Amidst the widespread rage at the murder of Bobby, there was an immediate investigation into the missing ransom money. The glory that Shoulders and Dolan might normally have enjoyed – leading to almost certain promotions – became a dirty scandal that the St. Louis Police Department has never quite shaken off.

One thing the investigation determined was that Hall had purchased a shovel. He would later say he’d wanted to bury some of the money, but couldn’t find a suitable place. He couldn’t remember precisely where he’d gone.

He later gave a statement saying “…I feel sure…” that all of the ransom money had been with him at the time of his arrest.

Once Hall and Heady confessed to the crime, they resigned themselves to being executed, and swiftly. When a federal jury in Kansas City returned the verdict, it’s said that Heady smiled. From everything I’ve ever read, I feel Heady was truly repentant for the murder of Bobby Greenlease, but I’ve never had the feeling that Hall felt any such remorse. I’ve talked to men who were on death row with him, and they did not feel he was repentant (of course, they despised him).

Prior to Hall’s execution, St. Louis Circuit Attorney Edward Dowd went to the penitentiary in Jefferson City, Mo., and took a statement from Hall concerning the missing money. In part, Hall’s statement said:

”Realizing that my execution for the kidnapping and murder of Bobby Greenlease is near at hand, I am giving this statement as being exactly the truth of my handling of the ransom money in St. Louis, Oct. 5 and 6, 1953…’I feel sure that all of the money was with me in the Town House at the time of my arrest. I could see the keys on a bureau in the closet after Lt. Shoulders had taken them from me. There was a light on in the closet and I could see the keys as I left the apartment with the police. I was the last to leave the apartment…I have given the above statement freely and voluntarily, knowing that my death is near at hand, and being very anxious to tell the entire truth about this matter. [signed Carl Austin Hall, Cell 25, State Penitentiary, Jefferson City, Mo. Nov. 30, 1953.”

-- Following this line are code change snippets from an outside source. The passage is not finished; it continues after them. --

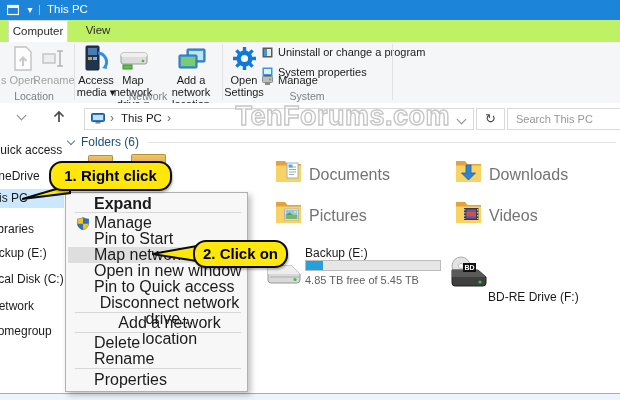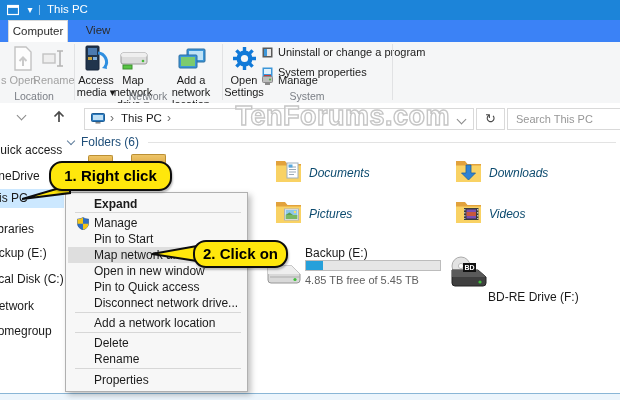--- a/index.html
+++ b/index.html
@@ -5,21 +5,21 @@
   html,body{margin:0;padding:0;background:#cfcfcf;}
   .window{position:relative;width:620px;height:400px;background:#ffffff;overflow:hidden;
           font-family:"Liberation Sans",sans-serif;-webkit-font-smoothing:antialiased;}
   
   .titlebar{position:absolute;left:0;top:0;width:620px;height:20px;background:#1c84d9;color:#fff;}
   .tb-icon{position:absolute;left:7px;top:4px;width:12px;height:12px;}
   .tb-qat{position:absolute;left:24px;top:3px;width:12px;height:14px;color:#fff;font-size:10px;line-height:14px;text-align:center;}
   .tb-sep{position:absolute;left:38px;top:3px;color:rgba(255,255,255,.6);font-size:11px;}
   .tb-title{position:absolute;left:47px;top:3px;font-size:11.5px;color:#fff;}
   
-  .tabrow{position:absolute;left:0;top:20px;width:620px;height:22px;background:#3b82f6;}
+  .tabrow{position:absolute;left:0;top:20px;width:620px;height:22px;background:#bef264;}
   .tab{position:absolute;top:0;height:21px;line-height:21px;font-size:11.5px;color:#2b2b2b;text-align:center;}
   .tab.active{left:8px;width:58px;background:#fff;border:1px solid #d8d9da;border-bottom:none;}
   .tab.plain{left:78px;width:40px;}
   
   .ribbon{position:absolute;left:0;top:42px;width:620px;height:61px;background:#f5f6f7;border-bottom:1px solid #d5d6d7;}
   .rsep{position:absolute;top:2px;width:1px;height:56px;background:#e1e2e4;}
   .rgrouplabel{position:absolute;top:48px;font-size:10.5px;color:#7b7f86;text-align:center;}
   .rlabel{position:absolute;font-size:11px;color:#1a1a1a;text-align:center;line-height:12px;}
   .rlabel.dis{color:#a2a2a2;}
   .rfrag{position:absolute;left:1px;top:32px;font-size:11px;color:#a2a2a2;}
@@ -45,30 +45,30 @@
              color:rgba(255,255,255,0.45);-webkit-text-stroke:1.4px #c6c6c6;letter-spacing:.5px;z-index:5;pointer-events:none;}
   
   .sidebar{position:absolute;left:0;top:132px;width:64px;height:262px;background:#fff;}
   .si{position:absolute;height:19px;line-height:19px;font-size:12px;color:#1a1a1a;white-space:nowrap;}
   .si-sel{position:absolute;left:0;top:57px;width:64px;height:19px;background:#cce8ff;}
   
   .content{position:absolute;left:64px;top:132px;width:556px;height:261px;background:#fff;}
   .fhdr{position:absolute;left:4px;top:3px;font-size:12px;color:#1e4e79;}
   .fhdr .hchev{display:inline-block;width:5px;height:5px;border-right:1.4px solid #5f7d9c;border-bottom:1.4px solid #5f7d9c;transform:rotate(45deg);vertical-align:2px;margin-right:7px;}
   .fhdr-line{position:absolute;left:84px;top:10px;width:468px;height:1px;background:#e3e3e3;}
-  .tile-label{position:absolute;font-size:12px;color:#0c4a6e;font-style:italic;}
+  .tile-label{position:absolute;font-size:16px;color:#737373;}
   .frag-folder{position:absolute;background:linear-gradient(#edc468,#dda63f);border:1px solid #bb8f33;border-bottom:none;border-radius:2px 2px 0 0;}
   .drivename{position:absolute;font-size:12px;color:#1a1a1a;}
   .drivebar{position:absolute;width:134px;height:9px;border:1px solid #bcbcbc;background:#e6e6e6;}
   .drivebar .fill{height:9px;width:17px;background:#26a0da;}
   .drivefree{position:absolute;font-size:11px;color:#5f5f5f;}
   
   .cmenu{position:absolute;left:65px;top:192px;width:181px;height:198px;background:#f7f7f7;border:1px solid #b0b0b0;
          box-shadow:3px 3px 6px rgba(0,0,0,.25);z-index:10;}
-  .mi{position:absolute;left:2px;width:177px;height:16px;line-height:16px;font-size:12px;color:#1b1b1b;text-align:center;}
+  .mi{position:absolute;left:2px;width:177px;height:16px;line-height:16px;font-size:16px;color:#1b1b1b;text-align:center;}
   .mi span.lbl{position:absolute;left:26px;top:0;}
   .mi.hl{background:#dedede;}
   .mi.bold span.lbl{font-weight:bold;}
   .mi .mic{position:absolute;left:9px;top:2px;}
   .msep{position:absolute;left:9px;width:166px;height:1px;background:#d7d7d7;}
   
   .callout{position:absolute;background:#ffe70c;border:2.5px solid #0d0d0d;border-radius:13px;z-index:21;
            font-weight:bold;color:#000;text-align:center;font-size:15px;box-shadow:1px 2px 2px rgba(0,0,0,.25);}
   .ctail{position:absolute;z-index:20;}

On Dec. 18, 1953 – only 81 days after the kidnapping — Hall and Heady were executed side-by-side at the Missouri State Penitentiary. The pair who had declined to seek mercy at trial, also declined to appeal once convicted.

The Missouri authorities had installed a second chair in the gas chamber, so Hall and Heady could be executed simultaneously. Heady was the only woman to ever be executed in the gas chamber. It’s said that Heady had chirped on cheerfully as she was led into the gas chamber, and while she was being strapped in, until Hall finally told her to be quiet.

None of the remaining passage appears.